AIM OF THE TASK »
Take the entries below and print, exactly, the stretch from the line containing "[775,597,879,608] [91,621,132,633] [101,655,378,673]" through the line containing "[197,984,246,997] init ->", both included.

EXTRACTED ENTRIES »

== Segment start ==

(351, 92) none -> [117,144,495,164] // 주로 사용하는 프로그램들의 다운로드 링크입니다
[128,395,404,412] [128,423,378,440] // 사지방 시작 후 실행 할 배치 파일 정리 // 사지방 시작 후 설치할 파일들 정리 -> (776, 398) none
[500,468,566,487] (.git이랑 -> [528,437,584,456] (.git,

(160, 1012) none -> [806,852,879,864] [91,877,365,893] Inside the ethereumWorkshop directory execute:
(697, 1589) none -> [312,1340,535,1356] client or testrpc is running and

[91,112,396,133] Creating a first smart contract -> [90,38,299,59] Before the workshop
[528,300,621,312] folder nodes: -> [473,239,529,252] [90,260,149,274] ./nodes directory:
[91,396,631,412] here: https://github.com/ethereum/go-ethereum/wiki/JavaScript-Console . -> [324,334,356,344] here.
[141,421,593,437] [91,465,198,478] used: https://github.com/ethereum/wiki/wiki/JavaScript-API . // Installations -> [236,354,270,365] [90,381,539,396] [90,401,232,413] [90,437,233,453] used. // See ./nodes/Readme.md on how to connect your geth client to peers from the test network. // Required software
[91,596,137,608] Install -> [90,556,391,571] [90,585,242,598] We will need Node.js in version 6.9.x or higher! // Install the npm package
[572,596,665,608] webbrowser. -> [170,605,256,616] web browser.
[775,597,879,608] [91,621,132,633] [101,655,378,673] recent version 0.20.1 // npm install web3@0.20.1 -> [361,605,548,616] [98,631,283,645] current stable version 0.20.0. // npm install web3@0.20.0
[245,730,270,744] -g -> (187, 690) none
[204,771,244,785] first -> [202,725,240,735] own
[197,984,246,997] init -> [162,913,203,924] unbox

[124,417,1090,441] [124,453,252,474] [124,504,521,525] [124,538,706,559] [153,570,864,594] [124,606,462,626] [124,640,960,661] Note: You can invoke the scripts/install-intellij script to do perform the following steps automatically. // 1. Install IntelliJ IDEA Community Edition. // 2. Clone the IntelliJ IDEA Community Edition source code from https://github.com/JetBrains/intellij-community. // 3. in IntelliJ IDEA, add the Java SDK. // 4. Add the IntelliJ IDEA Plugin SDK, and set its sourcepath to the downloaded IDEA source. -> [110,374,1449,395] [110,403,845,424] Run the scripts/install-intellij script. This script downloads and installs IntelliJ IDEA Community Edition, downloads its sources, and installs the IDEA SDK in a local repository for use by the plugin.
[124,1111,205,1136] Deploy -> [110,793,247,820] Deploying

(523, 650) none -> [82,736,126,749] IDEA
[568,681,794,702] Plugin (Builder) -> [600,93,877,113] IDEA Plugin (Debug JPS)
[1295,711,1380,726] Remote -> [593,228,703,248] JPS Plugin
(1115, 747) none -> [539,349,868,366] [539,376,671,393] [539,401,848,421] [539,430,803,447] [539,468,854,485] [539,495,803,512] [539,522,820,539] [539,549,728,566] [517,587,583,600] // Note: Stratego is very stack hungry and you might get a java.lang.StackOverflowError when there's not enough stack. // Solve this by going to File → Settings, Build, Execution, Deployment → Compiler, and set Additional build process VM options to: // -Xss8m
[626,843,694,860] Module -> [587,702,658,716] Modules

== Segment end ==

WRITTEN REPLY »
[775,597,879,608] [91,621,132,633] [101,655,378,673] recent version 0.20.1 // npm install web3@0.20.1 -> [361,605,548,616] [98,631,283,645] current stable version 0.20.0. // npm install web3@0.20.0
[245,730,270,744] -g -> (187, 690) none
[204,771,244,785] first -> [202,725,240,735] own
[197,984,246,997] init -> [162,913,203,924] unbox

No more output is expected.